The number of genealogy-related groups in Diigo continues to grow. If you’re not familiar with Diigo, it’s a researcher’s dream. Diigo allows you to bookmark sites, pages, documents and more to an online repository which you can access from anywhere. Diigo’s group feature is even more impressive. Here, a group of people sharing the same interests can share their bookmarks with the group, thus building a collective directory of online resources. Take a look at this group of Florida resources and you’ll see how different users bring different perspectives to the group – which adds value for all group members.
The Diigo platform for online bookmarking offers a simple, but sophisticated way to collect and organize bookmarked pages and sites. The screenshot above shows a Diigo group for Florida Research Resources where group members add bookmarks to online content relevant to the group. Entries in this group range from links to Florida’s historical and genealogical society sites to university archives to books in Google Books. Because this group is open to any Diigo user who is interested in Florida research, every group member becomes a contributor and helps build the collection.
At first look, the archive doesn’t seem to have any order. Diigo uses a tag system to organize bookmarks. When you bookmark a page, you will see a tags field in the displayed index form. These tags – or keywords – organize the records. As you see in the record below, there are several tags describing this item. When bookmarking an item, you can add any number of tags to describe the resource. If you would like to see all the cemetery bookmarks included in this group, just click on the cemetery tag in this record. You’ll also find a tag index – called a tag cloud – on the group page.
Notice that this record also includes a descriptive note. Diigo provides a field for entering a description of the bookmark. This is handy for any number of reasons. For example, if you’re bookmarking a specific book in Google Books, but the relevant information doesn’t begin until page 438, you can make a note of that in the description.

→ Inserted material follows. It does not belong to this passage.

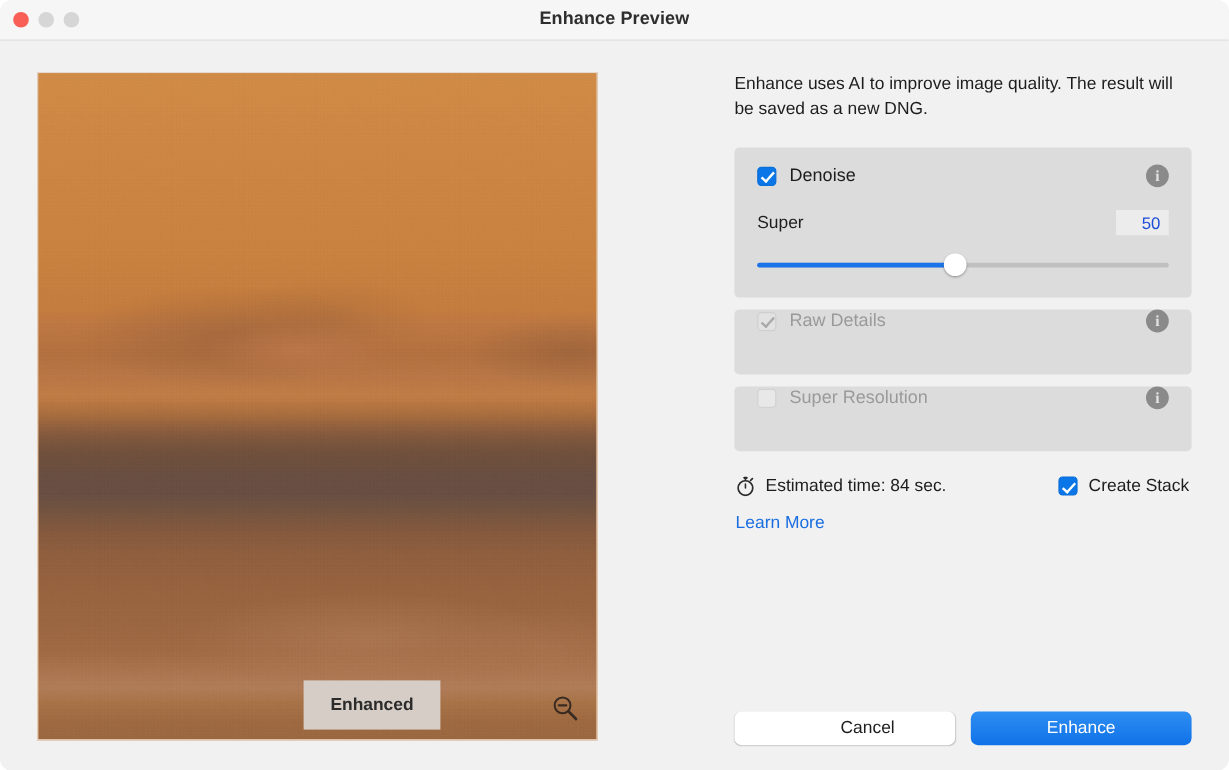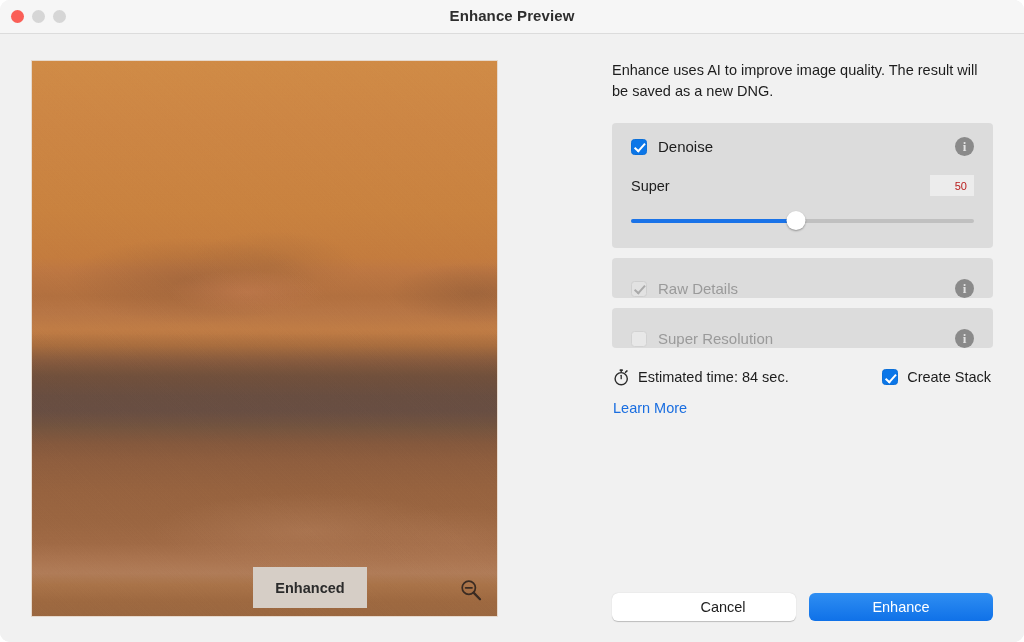"50" .amount-value { color: #b91c1c -> #1d4ed8; font-size: 11px -> 14px }
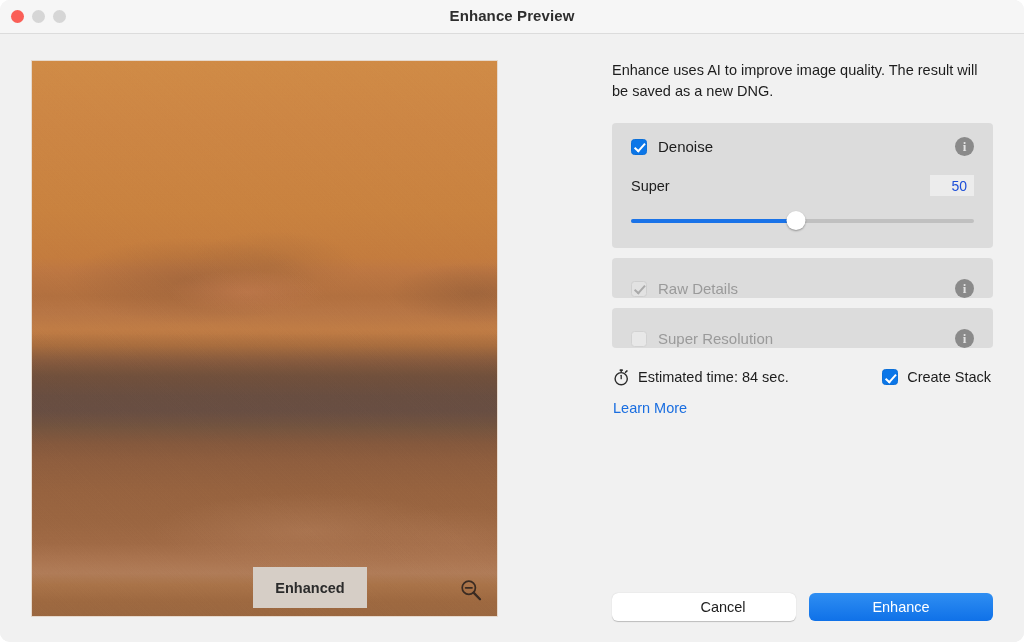"Raw Details" .card.simple { align-items: flex-end -> flex-start; height: 40px -> 54px }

Diigo has plugins for most commonly-used browsers making online bookmarking as easy as adding a bookmark to your browser collection. Once you click on the bookmark icon, an index record similar to the one shown below appears on the screen.
Once you’ve entered the necessary indexing information – tags at the very minimum – you can choose one of your member groups if you wish to share this bookmark, then click the Save button. It’s that simple.
If you don’t already have a Diigo account, you’ll need to sign up. Basic accounts are free and provide the tools you’ll need. Next, go to the Tools area to install the toolbar for your browser. You might want to visit some of the existing groups to see what they are doing. The Genealogy Research Resources group is quite active and has an impressive collection of bookmarked information. It’s a public group which means that you can view the group’s collection even though you aren’t a member. Scroll down the page and in the right sidebar you’ll see the list of the top 10 tags used in this group. Click View All to see the complete list – called a tag cloud. The screenshot below is just a fraction of the complete list.
Notice that some tags appear larger than others. The larger the word, the more often it has been used to categorize bookmarks. Looks like “archive” is a popular tag. You can also click on the Freq tab at the top of the list to display the list by order of frequency. When you click on a tag, you are presented with a list of all the bookmarks tagged with that keyword. Below is the result after clicking on “archive” in the list above.
In the right sidebar you see the selected tag at the top and list of additional tags also used to tag bookmarks when the archive tag was used. For example, if you look at the first bookmark item on the left – Archives.com – you’ll see it was also tagged with “genealogy” and “USA”. These tags also appear as related tags in the sidebar. If you click on the plus sign icon in front of a related tag, it will be added to the bookmark search criteria and the bookmark list will be redrawn to include only those bookmarks that are tagged with “archive” and your additional tag.
Did you notice the little orange RSS icon at the top right corner of this screenshot? Once you’ve set up a search that meets your research needs, click on that icon for the address to your search’s feed and add it to your newsreader subscriptions. Now, whenever a new item is added to the group which matches your search it will also pop up in your newsreader. How’s that for armchair research!
If you find an interesting group and would like to join, look for a blue “Join this Group” button in the right sidebar just above the Group Info box. Most groups are moderated to protect them from spammers so you will have to be approved by the group’s administrator. Once done, you’re free to add your own links to the group’s collection. If you don’t see the Join button, look at the Group Info box to see if membership is by invitation only. In that case, you’ll need to contact a member to see if it’s possible to join.
The Diigo groups feature helps you connect with other researchers and provides a way to share your collective research finds. It’s simple to use and costs you nothing so what’s keeping you?